» **Task**
Find the lines below that contain the word "Fabric" and count them. Only the number should be given.

Change listing data:
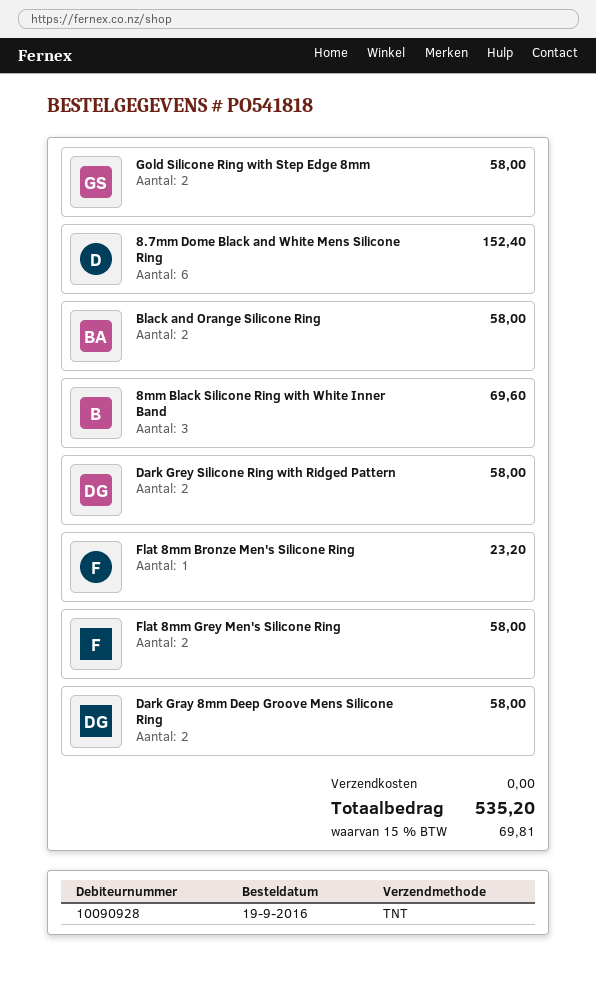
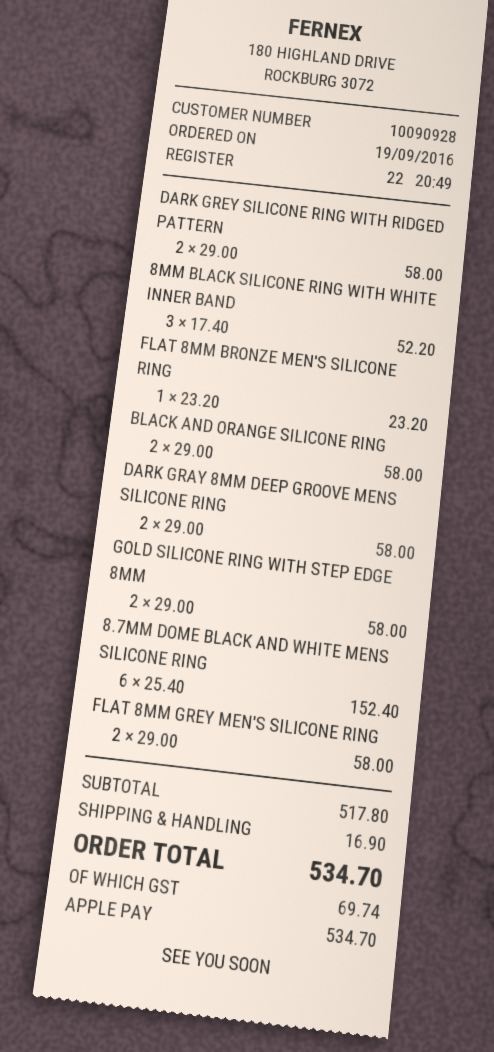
8mm Black Silicone Ring with White Inner Band: 3 for 69.60 -> 3 for 52.20
shipping: 0.00 -> 16.90
tax: 69.81 -> 69.74
total: 535.20 -> 534.70

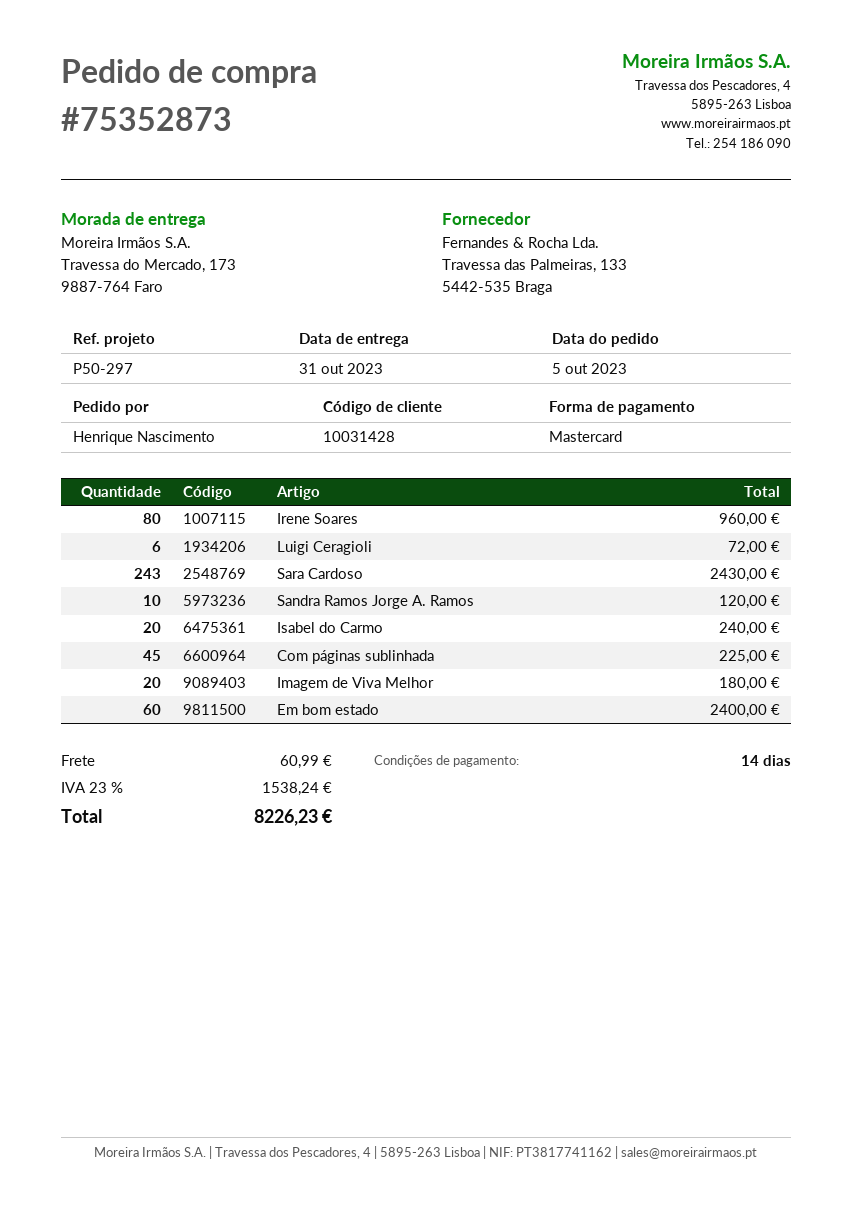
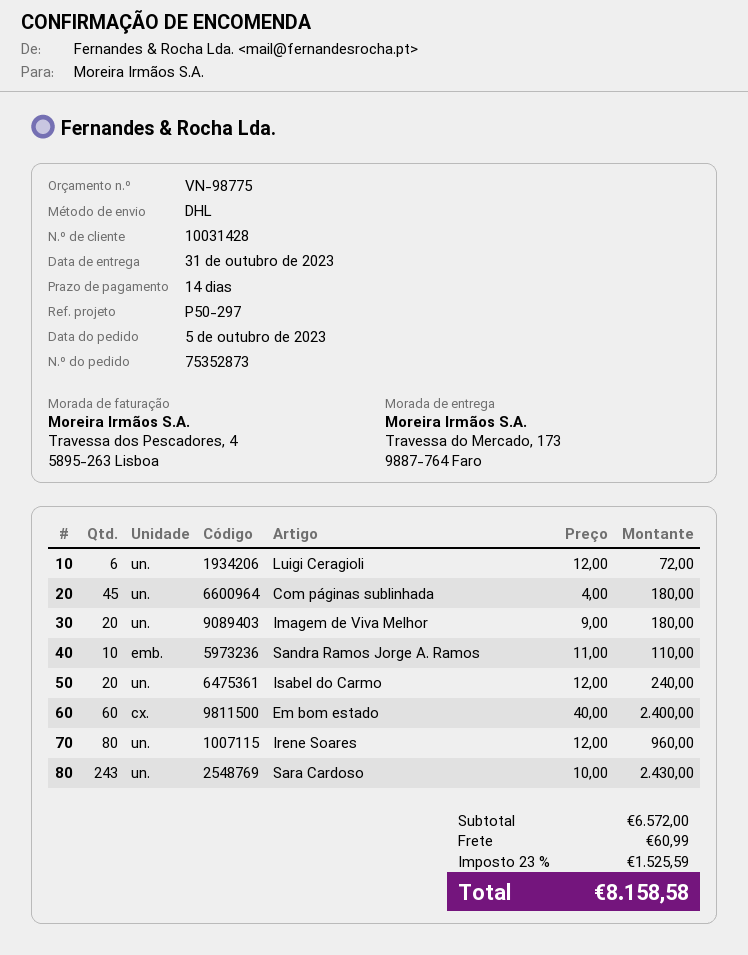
Sandra Ramos Jorge A. Ramos: 10 for 120.00 -> 10 for 110.00
Com páginas sublinhada: 45 for 225.00 -> 45 for 180.00
tax: 23% = 1538.24 -> 23% = 1525.59
total: 8226.23 -> 8158.58

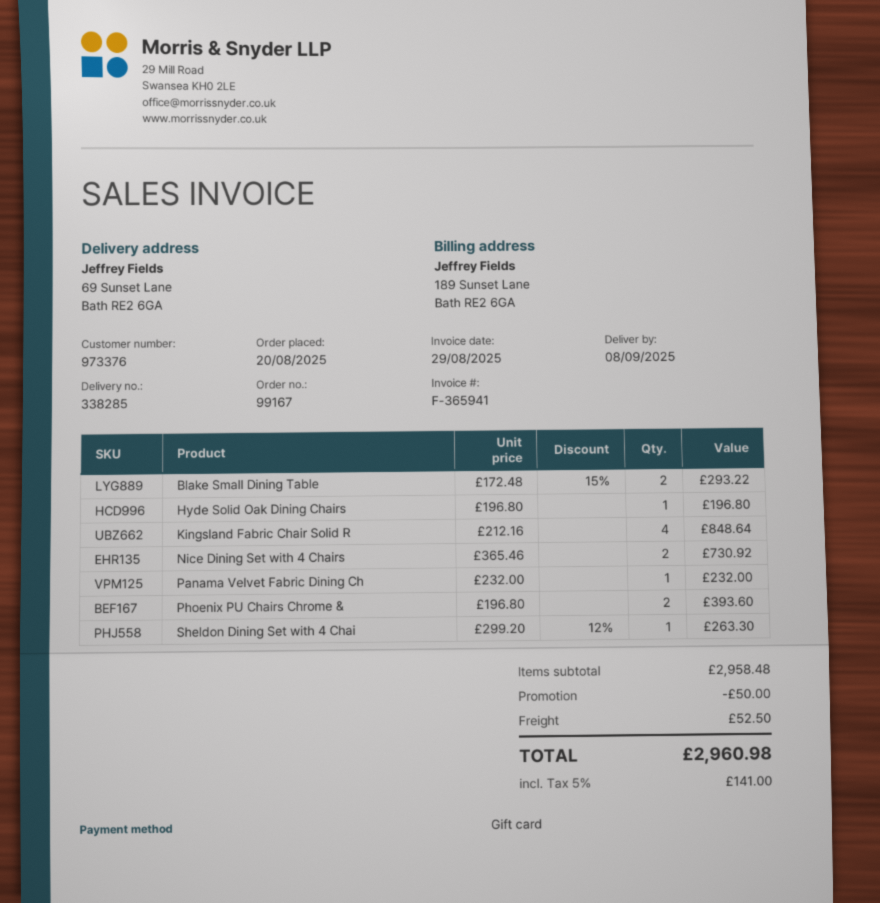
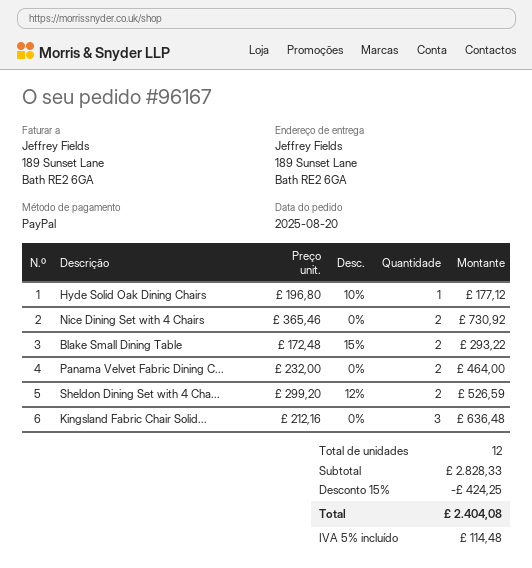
order number: 99167 -> 96167
payment method: gift card -> PayPal
ship to: 69 Sunset Lane, Bath RE2 6GA -> 189 Sunset Lane, Bath RE2 6GA
Hyde Solid Oak Dining Chairs: 1 x 196.80 = 196.80 -> 1 x 196.80 - 10% = 177.12
Kingsland Fabric Chair Solid R: 4 x 212.16 = 848.64 -> 3 x 212.16 = 636.48
Panama Velvet Fabric Dining Ch: 1 x 232.00 = 232.00 -> 2 x 232.00 = 464.00
Phoenix PU Chairs Chrome &: 2 x 196.80 = 393.60 -> none
Sheldon Dining Set with 4 Chai: 1 x 299.20 - 12% = 263.30 -> 2 x 299.20 - 12% = 526.59
subtotal: 2958.48 -> 2828.33
discount: 50.00 -> 424.25
shipping: 52.50 -> none
tax: 5% = 141.00 -> 5% = 114.48
total: 2960.98 -> 2404.08

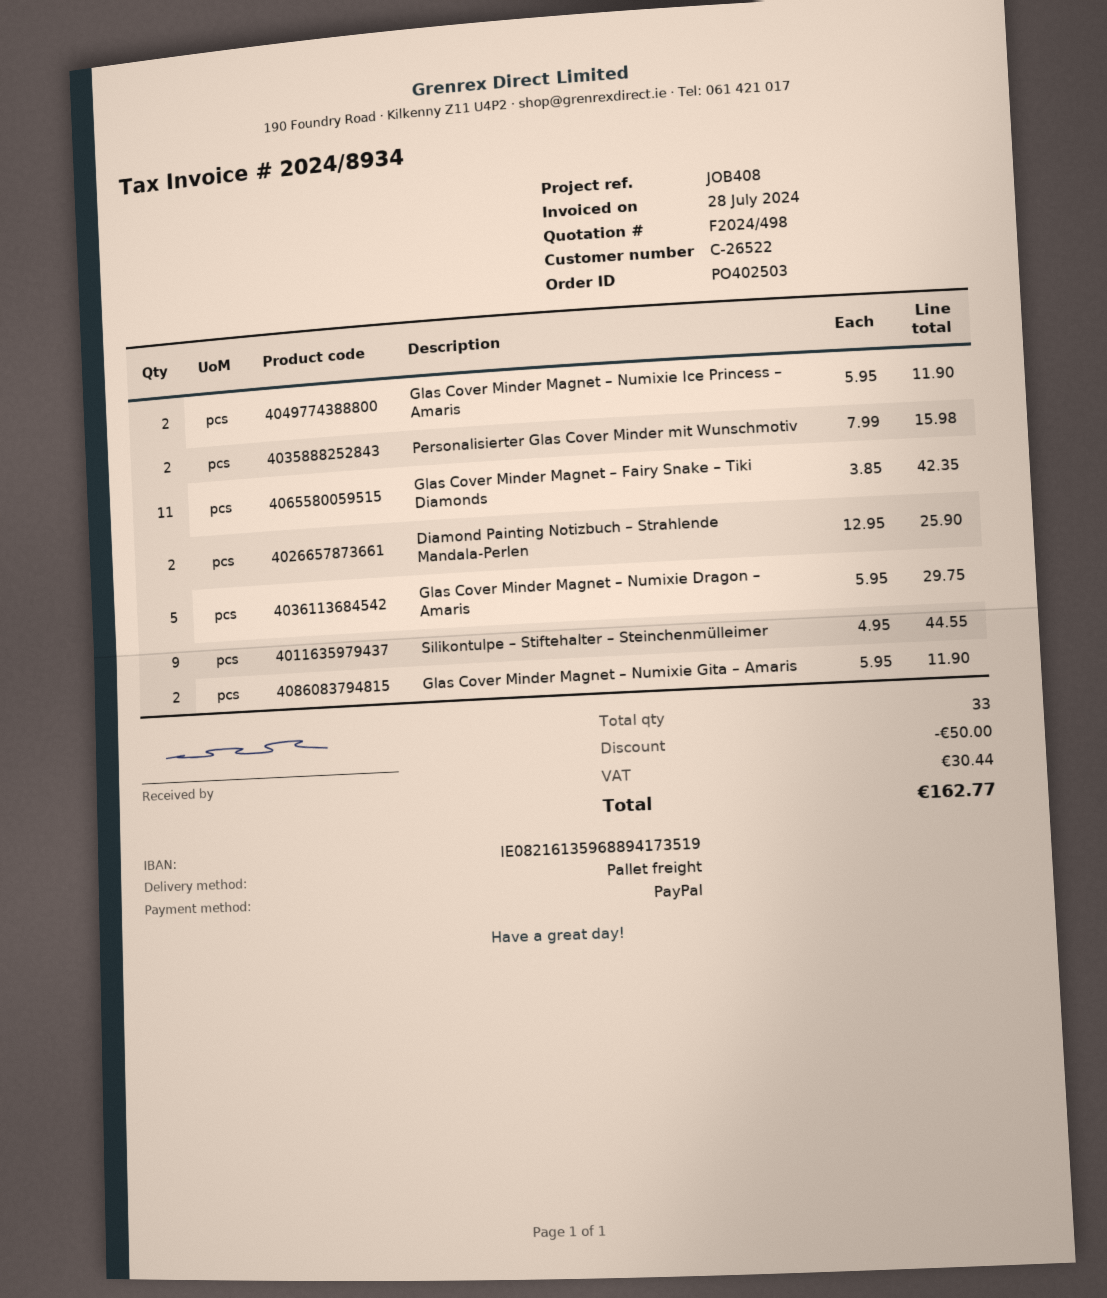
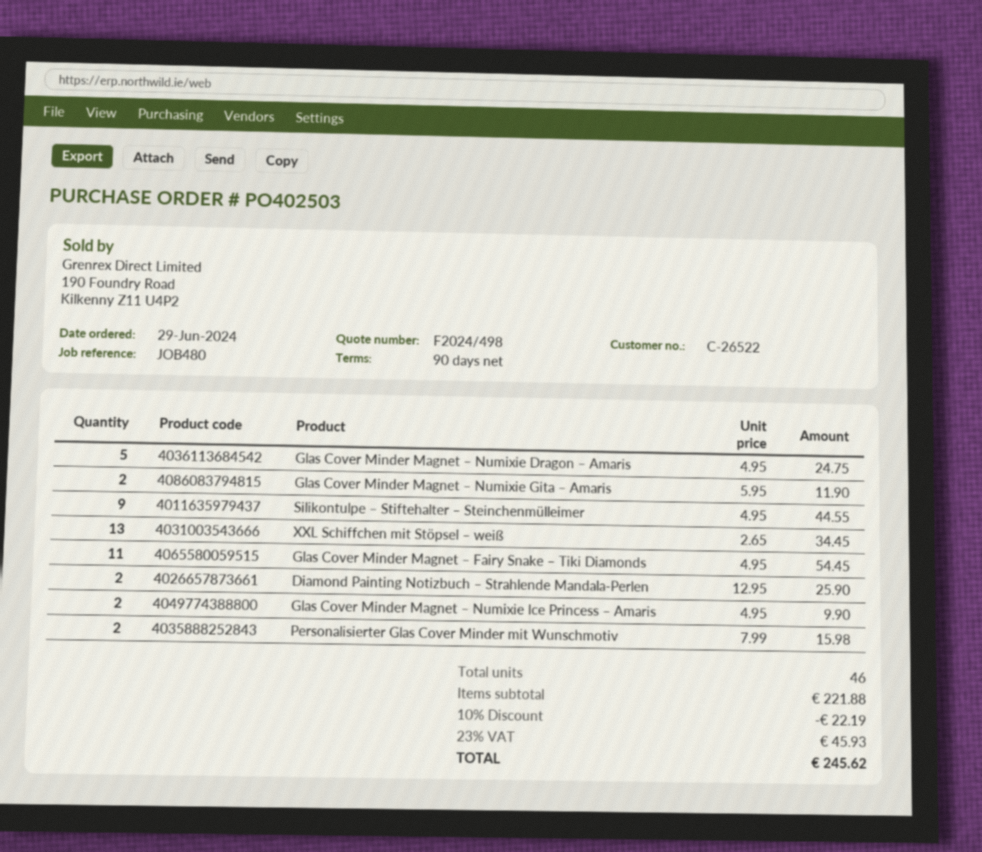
reference: JOB408 -> JOB480
Glas Cover Minder Magnet – Numixie Ice Princess – Amaris: 2 x 5.95 = 11.90 -> 2 x 4.95 = 9.90
Glas Cover Minder Magnet – Fairy Snake – Tiki Diamonds: 11 x 3.85 = 42.35 -> 11 x 4.95 = 54.45
Glas Cover Minder Magnet – Numixie Dragon – Amaris: 5 x 5.95 = 29.75 -> 5 x 4.95 = 24.75
XXL Schiffchen mit Stöpsel – weiß: none -> 13 x 2.65 = 34.45
total quantity: 33 -> 46
discount: 50.00 -> 22.19
tax: 30.44 -> 45.93
total: 162.77 -> 245.62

» **Answer for the task**
2